Diagnostics

To elevate diagnostics, the unloved stepchild of precision medicine, educate, educate and educate

While diagnostics are necessary to fulfill precision medicine’s promise, no one really wants to pay for them. Consequently educating payers, providers, pharma is critical.

educate, teach, learn

Precision medicine is built on the idea that medicine can find better solutions for individual patients. Oncology is the go-to example. An EGFR (epidermal growth factor receptor) inhibitor can be a winning therapy, provided the patient has mutant EGFR proteins driving their cancer. That’s where diagnostics come in.

That’s where diagnostics come in.

But so far, diagnostics have been a tough sell. While they’re necessary to fulfill precision medicine’s promise, no one really wants to pay for them. Diagnostics may be precision medicine’s unloved stepchildren and its incumbent that healthcare stakeholders understand their value.

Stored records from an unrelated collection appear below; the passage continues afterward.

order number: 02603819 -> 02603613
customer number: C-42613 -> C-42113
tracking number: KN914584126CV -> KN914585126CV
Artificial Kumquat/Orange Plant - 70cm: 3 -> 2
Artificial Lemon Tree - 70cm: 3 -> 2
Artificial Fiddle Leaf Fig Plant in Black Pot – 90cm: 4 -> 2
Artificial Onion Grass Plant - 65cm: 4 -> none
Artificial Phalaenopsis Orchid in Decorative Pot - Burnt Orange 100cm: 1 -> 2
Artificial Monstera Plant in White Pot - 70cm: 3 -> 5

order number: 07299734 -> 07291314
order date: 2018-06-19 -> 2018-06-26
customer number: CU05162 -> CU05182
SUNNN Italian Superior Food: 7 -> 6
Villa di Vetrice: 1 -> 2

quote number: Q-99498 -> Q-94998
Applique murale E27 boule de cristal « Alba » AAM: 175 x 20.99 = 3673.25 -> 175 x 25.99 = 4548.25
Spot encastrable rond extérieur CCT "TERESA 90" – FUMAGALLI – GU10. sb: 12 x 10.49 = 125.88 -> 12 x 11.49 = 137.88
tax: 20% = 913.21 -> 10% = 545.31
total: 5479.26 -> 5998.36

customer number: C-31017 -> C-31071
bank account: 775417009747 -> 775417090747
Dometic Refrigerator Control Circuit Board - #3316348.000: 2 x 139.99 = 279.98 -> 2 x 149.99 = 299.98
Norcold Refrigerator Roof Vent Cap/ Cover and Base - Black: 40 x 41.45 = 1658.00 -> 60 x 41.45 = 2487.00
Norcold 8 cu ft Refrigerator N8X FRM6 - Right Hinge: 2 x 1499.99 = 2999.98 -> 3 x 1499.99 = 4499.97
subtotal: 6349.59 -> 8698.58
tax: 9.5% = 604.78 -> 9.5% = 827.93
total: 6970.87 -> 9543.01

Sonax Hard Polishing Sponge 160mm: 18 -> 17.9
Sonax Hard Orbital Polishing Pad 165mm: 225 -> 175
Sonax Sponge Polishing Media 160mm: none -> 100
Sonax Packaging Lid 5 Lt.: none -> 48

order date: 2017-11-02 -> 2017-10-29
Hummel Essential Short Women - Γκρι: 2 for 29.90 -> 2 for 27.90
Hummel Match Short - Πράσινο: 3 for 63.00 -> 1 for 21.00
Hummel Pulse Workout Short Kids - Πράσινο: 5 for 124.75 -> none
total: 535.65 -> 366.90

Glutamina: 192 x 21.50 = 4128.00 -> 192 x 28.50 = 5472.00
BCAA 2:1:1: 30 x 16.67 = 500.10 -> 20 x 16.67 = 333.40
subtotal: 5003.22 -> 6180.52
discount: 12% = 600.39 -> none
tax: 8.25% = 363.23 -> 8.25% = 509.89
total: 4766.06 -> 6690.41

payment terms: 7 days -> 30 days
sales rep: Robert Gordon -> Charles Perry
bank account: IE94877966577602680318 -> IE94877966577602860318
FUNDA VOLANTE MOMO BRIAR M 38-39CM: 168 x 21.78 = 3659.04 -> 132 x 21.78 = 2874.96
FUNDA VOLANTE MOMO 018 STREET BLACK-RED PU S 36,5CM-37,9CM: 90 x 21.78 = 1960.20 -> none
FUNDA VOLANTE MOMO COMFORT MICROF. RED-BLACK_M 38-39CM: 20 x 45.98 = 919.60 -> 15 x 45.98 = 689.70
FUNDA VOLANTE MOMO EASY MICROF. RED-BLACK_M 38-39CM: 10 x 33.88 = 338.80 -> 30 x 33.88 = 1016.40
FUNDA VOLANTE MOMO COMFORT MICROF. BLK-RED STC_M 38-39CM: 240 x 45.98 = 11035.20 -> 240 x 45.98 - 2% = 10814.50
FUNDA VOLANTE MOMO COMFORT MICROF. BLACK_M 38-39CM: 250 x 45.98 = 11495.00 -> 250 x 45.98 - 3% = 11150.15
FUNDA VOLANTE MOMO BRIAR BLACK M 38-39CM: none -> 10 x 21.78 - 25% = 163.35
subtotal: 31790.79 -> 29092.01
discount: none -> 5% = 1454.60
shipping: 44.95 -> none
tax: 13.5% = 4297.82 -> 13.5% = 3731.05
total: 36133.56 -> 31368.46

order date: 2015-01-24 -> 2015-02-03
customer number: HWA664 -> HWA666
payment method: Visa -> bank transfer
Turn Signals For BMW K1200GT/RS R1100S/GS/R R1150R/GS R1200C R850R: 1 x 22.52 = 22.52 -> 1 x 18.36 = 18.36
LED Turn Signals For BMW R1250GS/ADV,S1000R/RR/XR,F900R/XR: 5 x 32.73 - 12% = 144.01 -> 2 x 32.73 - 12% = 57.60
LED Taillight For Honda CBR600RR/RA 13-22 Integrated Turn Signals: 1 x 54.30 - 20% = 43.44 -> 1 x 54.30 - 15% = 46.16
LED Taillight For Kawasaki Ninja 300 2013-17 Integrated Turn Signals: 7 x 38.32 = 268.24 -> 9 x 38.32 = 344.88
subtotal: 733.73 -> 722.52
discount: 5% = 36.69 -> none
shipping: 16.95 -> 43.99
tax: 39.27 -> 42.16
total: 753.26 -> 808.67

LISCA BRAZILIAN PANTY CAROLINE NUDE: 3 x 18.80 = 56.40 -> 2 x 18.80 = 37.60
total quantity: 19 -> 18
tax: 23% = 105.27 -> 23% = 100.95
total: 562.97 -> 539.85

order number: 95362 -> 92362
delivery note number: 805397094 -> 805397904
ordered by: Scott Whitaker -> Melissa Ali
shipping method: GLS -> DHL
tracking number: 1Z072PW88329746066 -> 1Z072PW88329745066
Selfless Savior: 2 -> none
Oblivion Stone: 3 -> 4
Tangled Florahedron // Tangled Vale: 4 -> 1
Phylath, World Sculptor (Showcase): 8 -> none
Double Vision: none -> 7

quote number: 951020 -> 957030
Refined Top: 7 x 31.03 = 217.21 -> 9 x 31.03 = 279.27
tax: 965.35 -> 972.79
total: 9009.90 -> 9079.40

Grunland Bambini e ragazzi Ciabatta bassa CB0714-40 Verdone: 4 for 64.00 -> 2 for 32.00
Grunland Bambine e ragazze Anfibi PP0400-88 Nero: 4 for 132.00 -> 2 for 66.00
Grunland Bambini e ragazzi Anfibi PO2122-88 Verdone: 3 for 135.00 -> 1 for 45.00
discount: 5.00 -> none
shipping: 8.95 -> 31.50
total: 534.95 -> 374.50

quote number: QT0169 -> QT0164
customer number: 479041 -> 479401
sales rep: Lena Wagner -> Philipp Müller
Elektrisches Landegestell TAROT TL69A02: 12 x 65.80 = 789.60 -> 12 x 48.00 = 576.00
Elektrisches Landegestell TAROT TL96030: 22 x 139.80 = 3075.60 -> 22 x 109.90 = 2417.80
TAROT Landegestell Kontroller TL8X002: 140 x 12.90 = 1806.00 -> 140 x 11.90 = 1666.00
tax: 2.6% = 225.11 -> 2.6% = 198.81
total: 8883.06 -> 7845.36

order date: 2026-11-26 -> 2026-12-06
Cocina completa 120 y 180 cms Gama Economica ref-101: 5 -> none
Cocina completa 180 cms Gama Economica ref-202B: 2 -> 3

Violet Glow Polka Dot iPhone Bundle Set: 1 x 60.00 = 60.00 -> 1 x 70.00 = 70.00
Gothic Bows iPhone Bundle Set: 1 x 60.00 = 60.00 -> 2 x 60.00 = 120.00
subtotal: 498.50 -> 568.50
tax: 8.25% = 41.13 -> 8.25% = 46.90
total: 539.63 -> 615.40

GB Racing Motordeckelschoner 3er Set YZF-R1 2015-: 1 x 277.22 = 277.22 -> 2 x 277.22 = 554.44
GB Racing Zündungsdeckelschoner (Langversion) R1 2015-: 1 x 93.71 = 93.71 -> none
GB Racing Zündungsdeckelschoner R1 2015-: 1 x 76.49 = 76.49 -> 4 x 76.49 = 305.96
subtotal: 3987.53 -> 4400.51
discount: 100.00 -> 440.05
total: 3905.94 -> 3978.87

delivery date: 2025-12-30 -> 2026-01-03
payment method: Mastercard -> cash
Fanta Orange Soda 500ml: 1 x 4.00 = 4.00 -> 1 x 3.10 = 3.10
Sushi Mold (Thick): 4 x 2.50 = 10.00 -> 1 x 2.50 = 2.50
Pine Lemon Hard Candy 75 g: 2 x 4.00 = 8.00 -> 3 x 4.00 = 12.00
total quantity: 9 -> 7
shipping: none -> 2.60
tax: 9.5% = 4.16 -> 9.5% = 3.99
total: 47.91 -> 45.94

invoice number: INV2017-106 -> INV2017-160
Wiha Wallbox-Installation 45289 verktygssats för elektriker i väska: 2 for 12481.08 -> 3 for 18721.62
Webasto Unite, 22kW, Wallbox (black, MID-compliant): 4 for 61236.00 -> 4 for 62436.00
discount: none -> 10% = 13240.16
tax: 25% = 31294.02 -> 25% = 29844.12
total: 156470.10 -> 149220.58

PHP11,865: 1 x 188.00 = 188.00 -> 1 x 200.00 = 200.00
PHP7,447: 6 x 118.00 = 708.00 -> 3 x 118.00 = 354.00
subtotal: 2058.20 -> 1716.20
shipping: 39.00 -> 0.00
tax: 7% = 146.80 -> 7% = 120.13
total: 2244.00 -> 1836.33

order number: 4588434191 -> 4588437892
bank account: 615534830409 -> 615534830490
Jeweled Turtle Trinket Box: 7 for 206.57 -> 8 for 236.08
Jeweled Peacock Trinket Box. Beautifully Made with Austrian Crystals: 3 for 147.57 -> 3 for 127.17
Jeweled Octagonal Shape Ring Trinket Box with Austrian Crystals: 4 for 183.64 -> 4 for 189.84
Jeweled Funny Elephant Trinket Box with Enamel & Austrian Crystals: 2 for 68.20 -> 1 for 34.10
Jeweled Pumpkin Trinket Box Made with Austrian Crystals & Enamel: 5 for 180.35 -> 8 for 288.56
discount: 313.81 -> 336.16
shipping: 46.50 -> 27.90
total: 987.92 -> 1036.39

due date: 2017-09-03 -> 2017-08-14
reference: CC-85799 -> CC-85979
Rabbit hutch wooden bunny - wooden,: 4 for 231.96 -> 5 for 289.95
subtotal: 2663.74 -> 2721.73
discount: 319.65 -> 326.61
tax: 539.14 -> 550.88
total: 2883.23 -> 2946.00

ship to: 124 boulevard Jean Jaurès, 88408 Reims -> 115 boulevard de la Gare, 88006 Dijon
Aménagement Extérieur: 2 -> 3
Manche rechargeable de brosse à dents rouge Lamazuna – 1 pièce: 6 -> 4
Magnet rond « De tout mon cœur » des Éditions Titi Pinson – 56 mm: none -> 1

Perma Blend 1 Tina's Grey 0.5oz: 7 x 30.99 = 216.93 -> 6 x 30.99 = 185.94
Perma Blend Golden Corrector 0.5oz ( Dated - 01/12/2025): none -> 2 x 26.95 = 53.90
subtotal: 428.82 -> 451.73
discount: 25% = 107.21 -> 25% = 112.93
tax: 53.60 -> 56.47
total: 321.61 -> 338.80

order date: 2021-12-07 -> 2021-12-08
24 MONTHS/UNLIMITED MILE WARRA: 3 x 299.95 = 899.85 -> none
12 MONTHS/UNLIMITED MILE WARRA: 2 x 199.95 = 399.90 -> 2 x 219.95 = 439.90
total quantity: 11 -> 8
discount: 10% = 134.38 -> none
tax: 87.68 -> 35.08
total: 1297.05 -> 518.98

“If you look at magazine cover after magazine cover…every time they talk about personalized medicine what is on the cover? A drug,” said Mara Aspinall, president and CEO at Health Catalysts to the audience at the recently-concluded Precision Medicine Leaders Summit. “Somehow, there is no acknowledgment of the importance of diagnostics.”

During a panel discussing ways to move diagnostics to the forefront of precision medicine, Aspinall noted that historically diagnostics have helped advance groundbreaking therapies. Broad microbial testing added value to antibiotics. Disease characterization improved chemotherapy’s efficacy against blood cancers. Viral load measurements optimized antiviral cocktails for AIDS patients.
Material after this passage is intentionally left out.